• EXERCISE PROMPT:
Every record below must come back exactly as written, with the images dropped.

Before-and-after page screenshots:
- - - - - - -

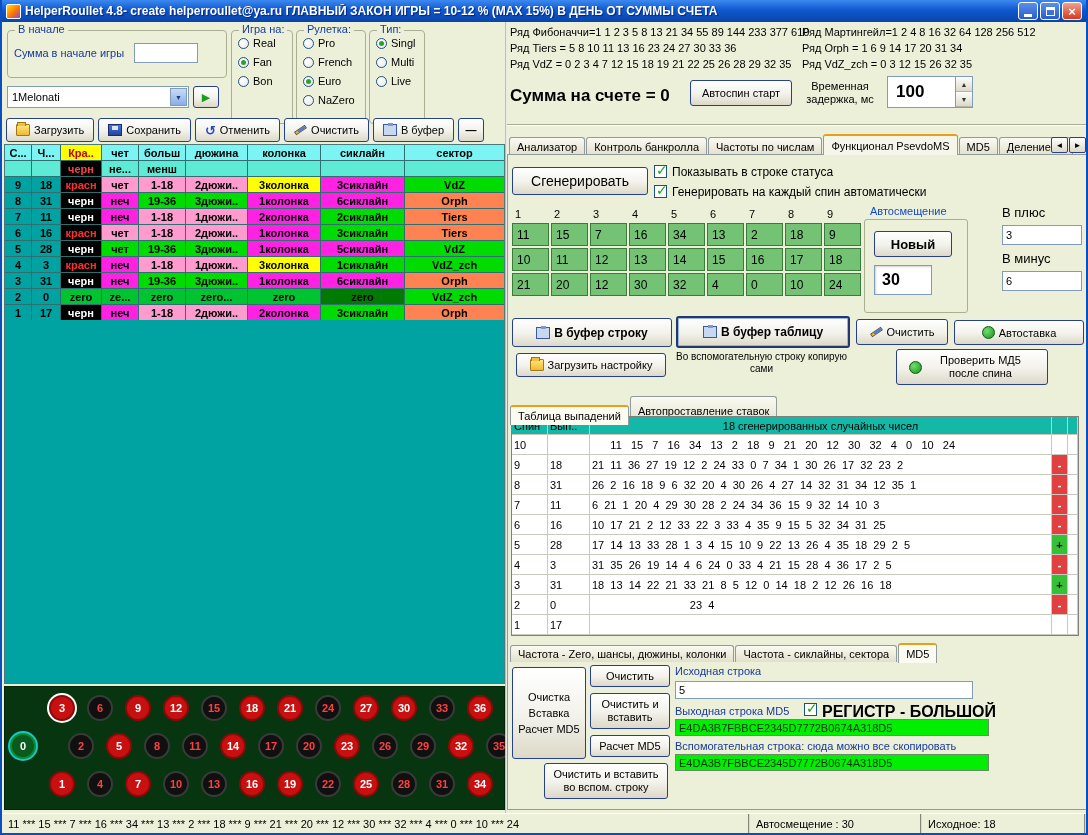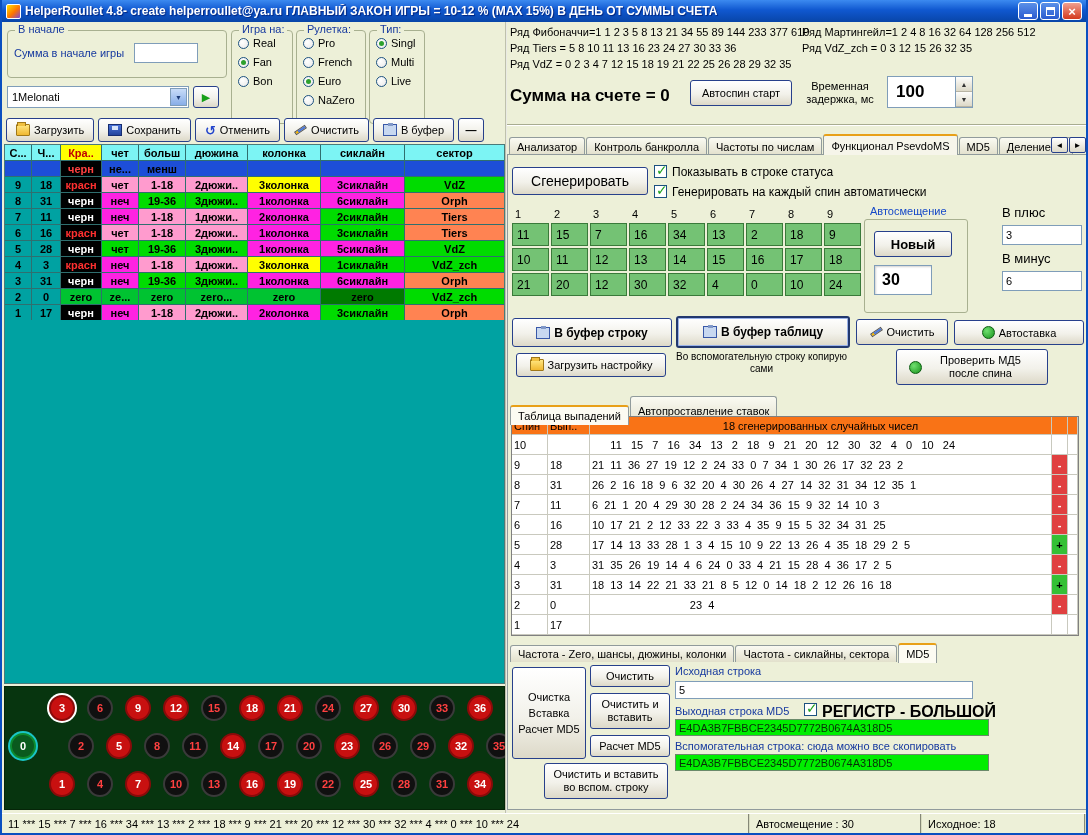--- a/index.html
+++ b/index.html
@@ -419,6 +419,7 @@
       </div>
     <div id="series-col2">
         <div class="series-line">Ряд Мартингейл=1 2 4 8 16 32 64 128 256 512</div>
+        <div class="series-line">Ряд Orph = 1 6 9 14 17 20 31 34</div>
         <div class="series-line">Ряд VdZ_zch = 0 3 12 15 26 32 35</div>
       </div>
     <div id="balance">Сумма на счете = 0</div>

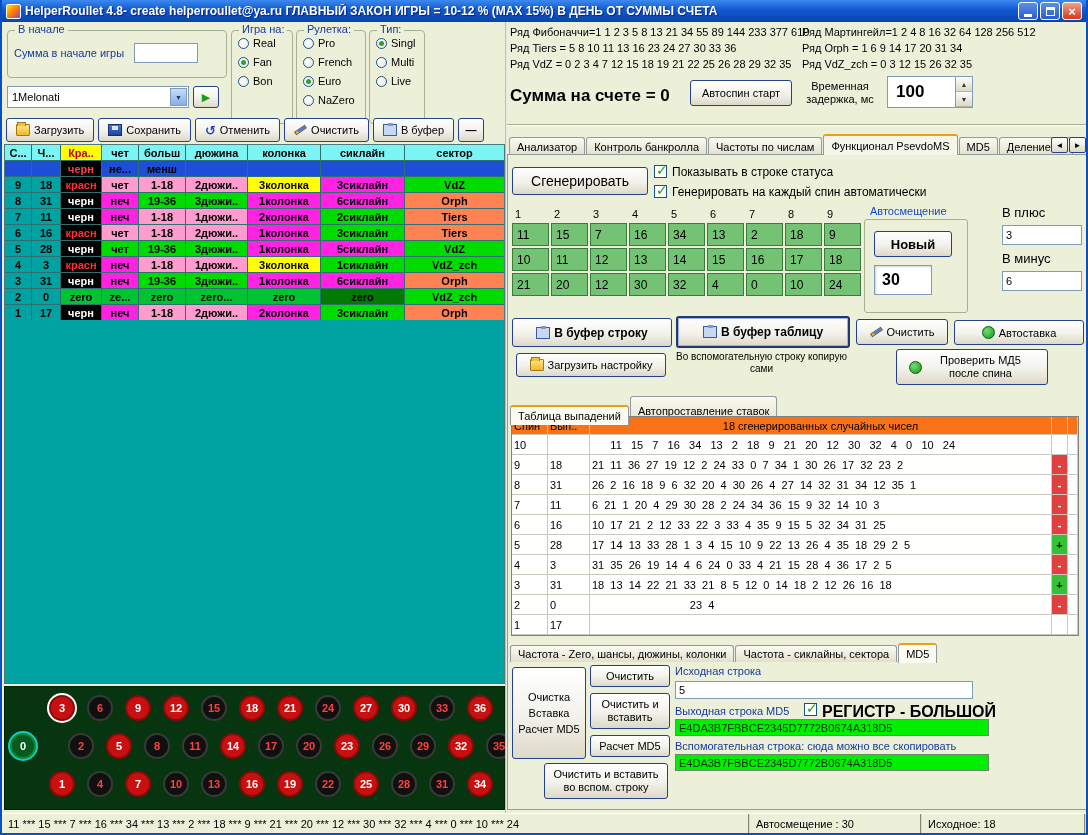--- a/index.html
+++ b/index.html
@@ -61,7 +61,7 @@
 .hcell{height:15px;font-size:11px;font-weight:bold;display:flex;align-items:center;justify-content:center;overflow:hidden;white-space:nowrap;}
 .hdr{background:#7CF4F4;color:#000;}
 .hdr.kra{background:#FFFF00;color:#C00000;}
-.hdr2{background:#1d4ed8;color:#000;}
+.hdr2{background:#5eead4;color:#000;}
 .hdr2.chern{background:#000;color:#FF4040;}
 .c-teal{background:#00A2A2;color:#000;}
 .c-kb{background:#000;color:#FF3030;}

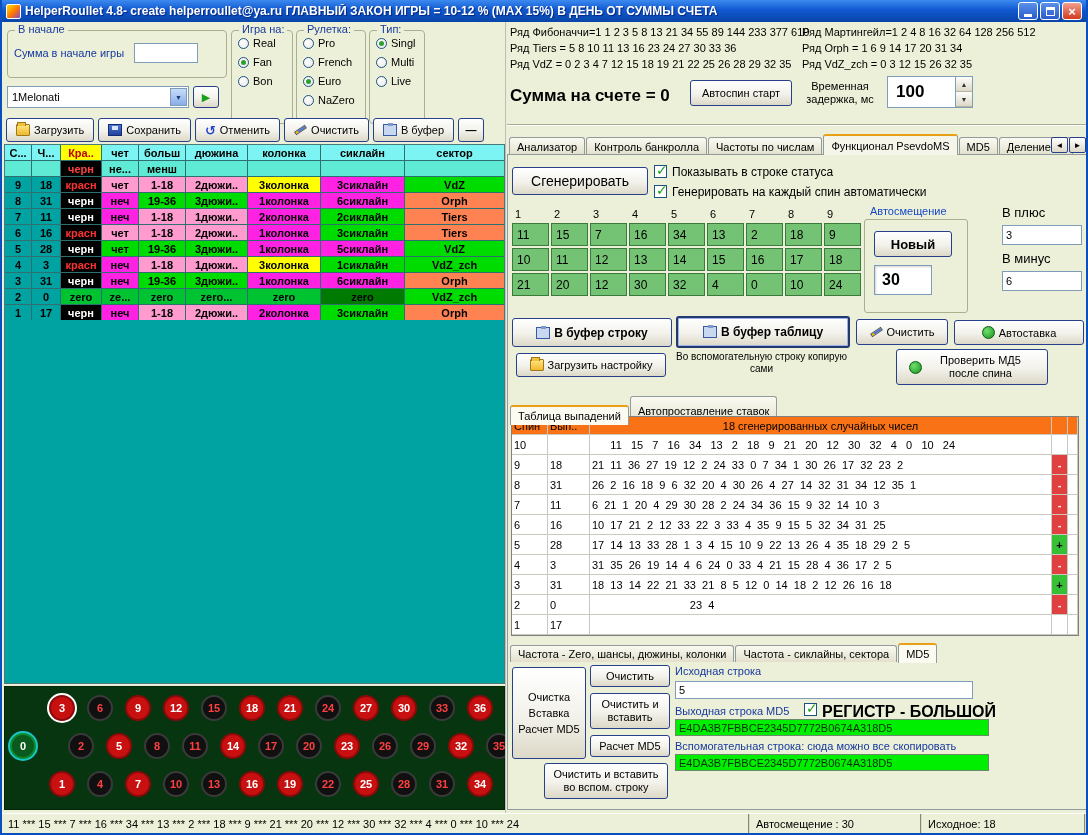--- a/index.html
+++ b/index.html
@@ -127,7 +127,7 @@
 #sub-tabs .tab.active{height:20px;border-top:2px solid #E8A018;background:#FCFBF2;}
 #drops-table{position:absolute;left:3px;top:261px;width:568px;background:#fff;border:1px solid #808080;display:grid;grid-template-columns:36px 42px 1fr 16px 10px;}
 .dcell{border-right:1px solid #C9C9BE;border-bottom:1px solid #C9C9BE;font-size:11px;display:flex;align-items:center;padding:0 2px;height:20px;background:#fff;overflow:hidden;}
-.dhdr{background:#f97316;height:18px;}
+.dhdr{background:#14b8a6;height:18px;}
 .dnums-h{justify-content:center;}
 .dnums{white-space:pre;}
 .dres{justify-content:center;font-weight:bold;}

- - - - - - -

• SOLVED EXERCISE:
--- a/index.html
+++ b/index.html
@@ -419,6 +419,7 @@
       </div>
     <div id="series-col2">
         <div class="series-line">Ряд Мартингейл=1 2 4 8 16 32 64 128 256 512</div>
+        <div class="series-line">Ряд Orph = 1 6 9 14 17 20 31 34</div>
         <div class="series-line">Ряд VdZ_zch = 0 3 12 15 26 32 35</div>
       </div>
     <div id="balance">Сумма на счете = 0</div>

--- a/index.html
+++ b/index.html
@@ -61,7 +61,7 @@
 .hcell{height:15px;font-size:11px;font-weight:bold;display:flex;align-items:center;justify-content:center;overflow:hidden;white-space:nowrap;}
 .hdr{background:#7CF4F4;color:#000;}
 .hdr.kra{background:#FFFF00;color:#C00000;}
-.hdr2{background:#1d4ed8;color:#000;}
+.hdr2{background:#5eead4;color:#000;}
 .hdr2.chern{background:#000;color:#FF4040;}
 .c-teal{background:#00A2A2;color:#000;}
 .c-kb{background:#000;color:#FF3030;}

--- a/index.html
+++ b/index.html
@@ -127,7 +127,7 @@
 #sub-tabs .tab.active{height:20px;border-top:2px solid #E8A018;background:#FCFBF2;}
 #drops-table{position:absolute;left:3px;top:261px;width:568px;background:#fff;border:1px solid #808080;display:grid;grid-template-columns:36px 42px 1fr 16px 10px;}
 .dcell{border-right:1px solid #C9C9BE;border-bottom:1px solid #C9C9BE;font-size:11px;display:flex;align-items:center;padding:0 2px;height:20px;background:#fff;overflow:hidden;}
-.dhdr{background:#f97316;height:18px;}
+.dhdr{background:#14b8a6;height:18px;}
 .dnums-h{justify-content:center;}
 .dnums{white-space:pre;}
 .dres{justify-content:center;font-weight:bold;}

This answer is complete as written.